Tax Plaza
The Tax system explained!
Economics of taxation
In economic terms, taxation transfers wealth from households or
businesses to the government of a nation. The side-effects of
taxation and theories about how best to tax are an important
subject in microeconomics. Taxation is almost never a simple
transfer of wealth. Economic theories of taxation approach the
question of how to minimise the loss of economic welfare through
taxation and also discuss how a nation can perform
redistribution of wealth in the most efficient manner.
Deadweight costs of taxation
For goods supplied in a perfectly competitive market, tax
reduces economic efficiency, by introducing a deadweight cost.
In a perfect market, the price of a particular economic good
adjusts to make sure that all trades which benefit both the
buyer and the seller of a good occur. After introducing a tax,
the price received by the buyer is less than the cost to the
seller. This means that fewer trades occur and that the
individuals or businesses involved gain less from participating
in the market. This destroys value, and is known as the
'deadweight cost of taxation'.
The deadweight cost is dependent on the elasticity of supply and demand for a good.
Most taxes — including income tax and sales tax — can have significant deadweight costs. The only way to avoid deadweight costs in an economy which is generally competitive is to find taxes which do not change economic incentives, known as a lump sum tax. To do so is very difficult: the closest approximations are a poll tax paid by all adults regardless of their choices, or a windfall tax which is entirely unanticipated and so cannot affect decisions. The easiest method of getting the benefits of a lump sum tax is to refrain from doing the opposite, and to avoid instituting schemes like the voucher privatisations of Eastern Europe or the British baby bonds, which give every citizen an equal payment from the State.[citation needed]
Double dividend taxes
In some cases where the economy is not perfectly competitive, the existence of a tax can increase economic efficiency. If there is a negative externality associated with a good, meaning that it has negative effects not felt by the consumer, then the free market will trade too much of that good. By putting a tax on the good, the government can increase overall welfare as well as raising revenue in taxation. This is known as a 'double dividend'.
There are a wide range of goods where there is, or is claimed to be, a negative externality. Polluting fuels (like petrol), goods which incur public healthcare costs (such as alcohol or tobacco), and charges for existing 'free' public goods (like congestion charging) all offer the possibility of a double dividend. This type of tax is a Pigovian tax, sometimes colloquially known as a 'sin tax'. It is worthwhile noting that taxation is not necessarily the only, or the best, method of dealing with negative externalities.
Optimal taxation theory
Most governments need revenue which exceeds that which can be provided by non-distortionary taxes or through taxes which give a double dividend. Optimal taxation theory is the branch of economics that considers how taxes can be structured to give the least deadweight costs, or to give the best outcomes in terms of social welfare.
Ramsey optimal taxation deals with minimising deadweight costs. Because deadweight costs are related to the elasticity of supply and demand for a good, it follows that putting the highest tax rates on the goods for which there is most inelastic supply and demand will result in the least overall deadweight costs.

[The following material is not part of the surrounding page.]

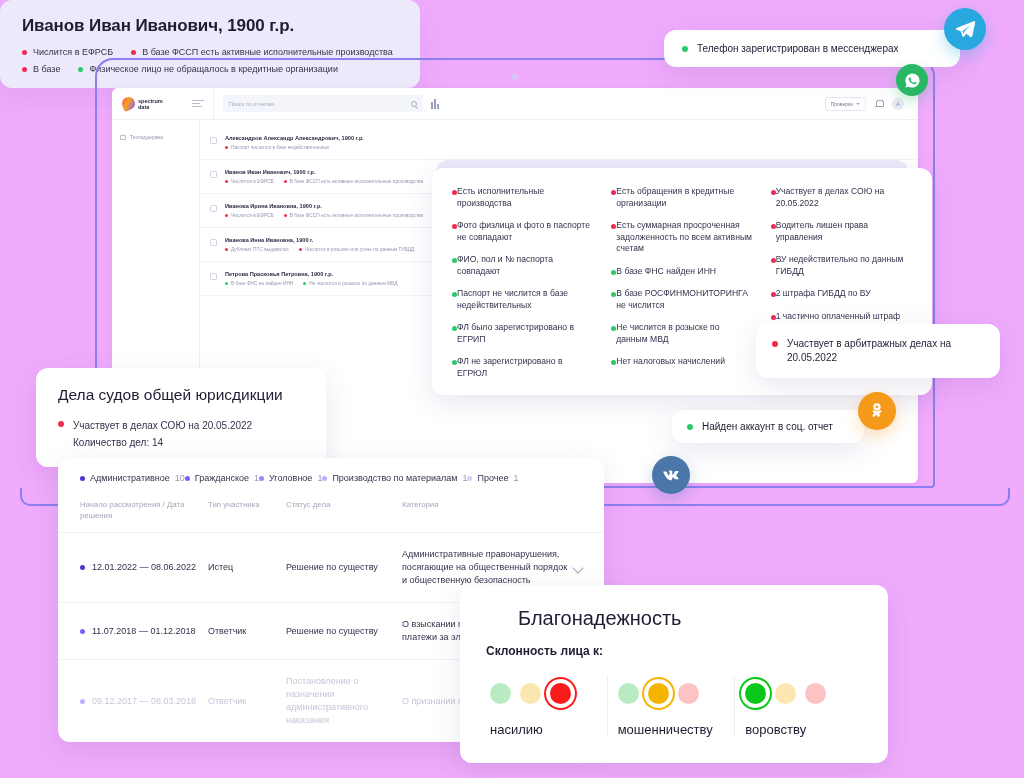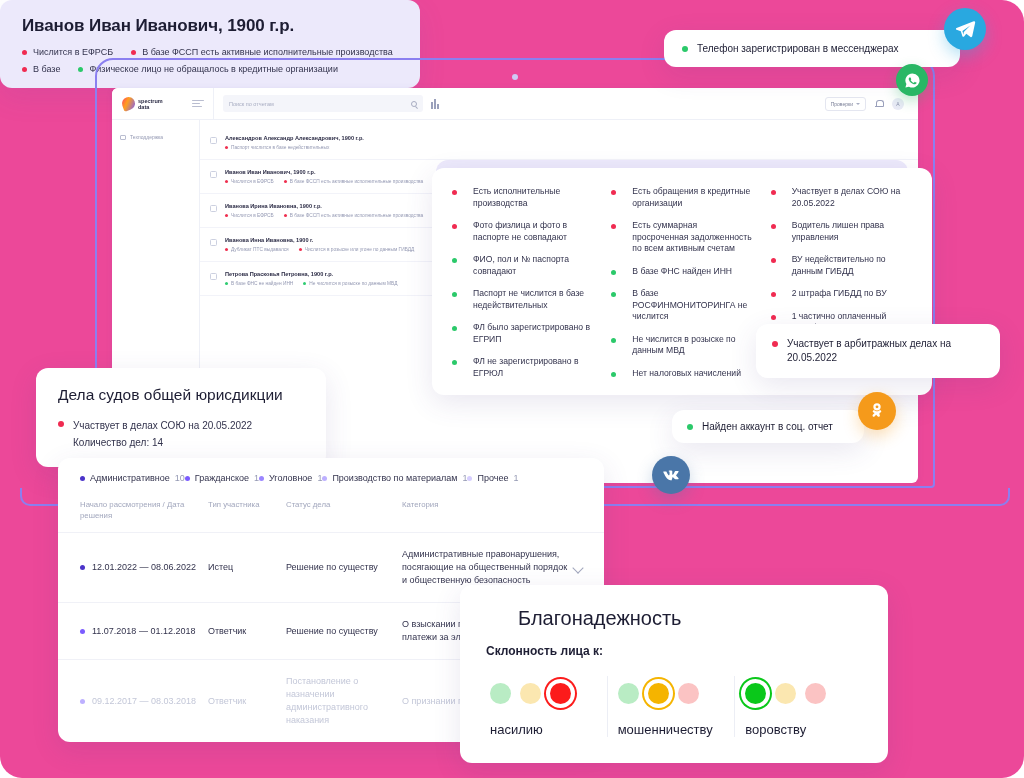"Иванов Иван Иванович, 1900 г.р." #stage { background: #ec4899 -> #f0abfc; border-radius: 22px -> none }
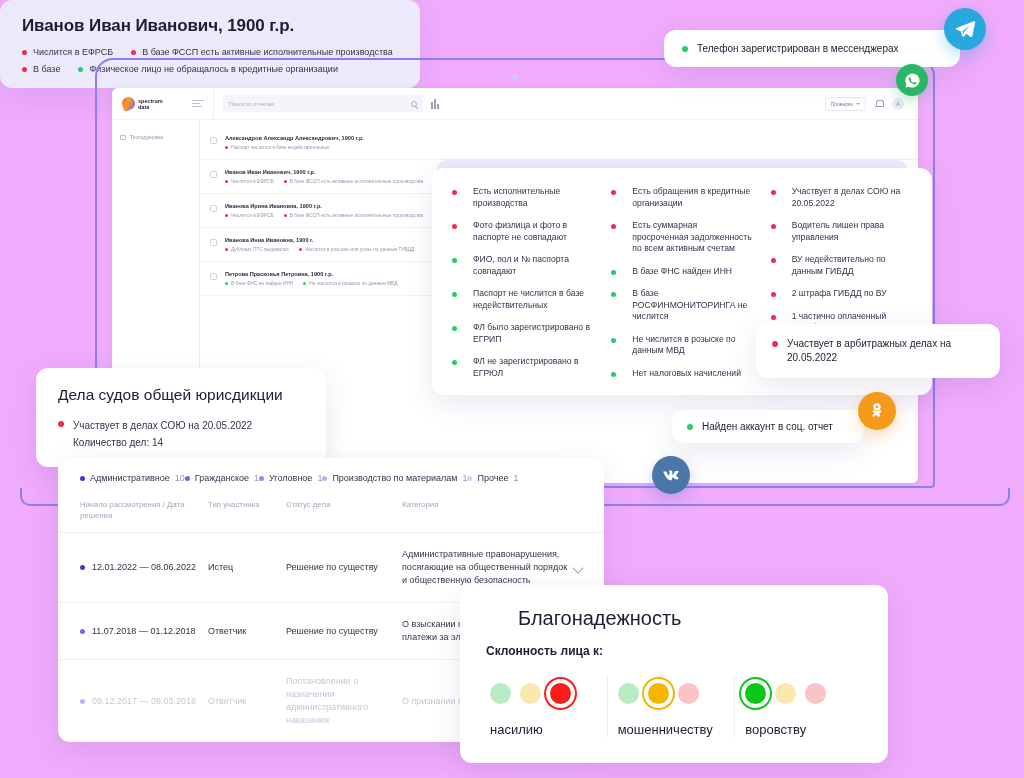"Есть исполнительные производства" .chk { gap: 16px -> 0 }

Some economists have sought to integrate optimal tax theory with the social welfare function, which is the economic expression of the idea that equality is valuable to a greater or lesser extent. If individuals experience diminishing returns from income, then the optimum distribution of income for society involves a progressive income tax. Mirrlees optimal income tax is a detailed theoretical model of the optimum progressive income tax along these lines.
Transparency and simplicity
Another concern is that the complicated tax codes of developed economies offer perverse economic incentives. The more details of tax policy there are, the more opportunities for legal tax avoidance and illegal tax evasion; these not only result in lost revenue, but involve additional deadweight costs: for instance, payments made for tax advice are essentially deadweight costs because they add no wealth to the economy. Perverse incentives also occur because of non-taxable 'hidden' transactions; for instance, a sale from one company to another might be liable for sales tax, but if the same goods were shipped from one branch of a corporation to another, no tax would be payable.
To address these issues, economists often suggest simple and transparent tax structures which avoid providing loopholes. Sales tax, for instance, can be replaced with a value added tax which disregards intermediate transactions.
Economics of tax incidence
Economic theory suggests that the economic effect of tax does not necessarily fall at the point where it is legally levied. For instance, a tax on employment paid by employers will impact on the employee, at least in the long run. The greatest share of the tax burden tends to fall on the most inelastic factor involved - the part of the transaction which is affected least by a change in price. So, for instance, a tax on wages in a town will (at least in the long run) affect property-owners in that area.
Costs of compliance
Although governments must spend money on tax collection activities, some of the costs, particularly for keeping records and filling out forms, are borne by businesses and by private individuals. These are collectively called costs of compliance. More complex tax systems tend to have higher costs of compliance. This fact can be used as the basis for practical or moral arguments in favor of tax simplification (see, for example, FairTax), or tax elimination (in addition to moral arguments described above).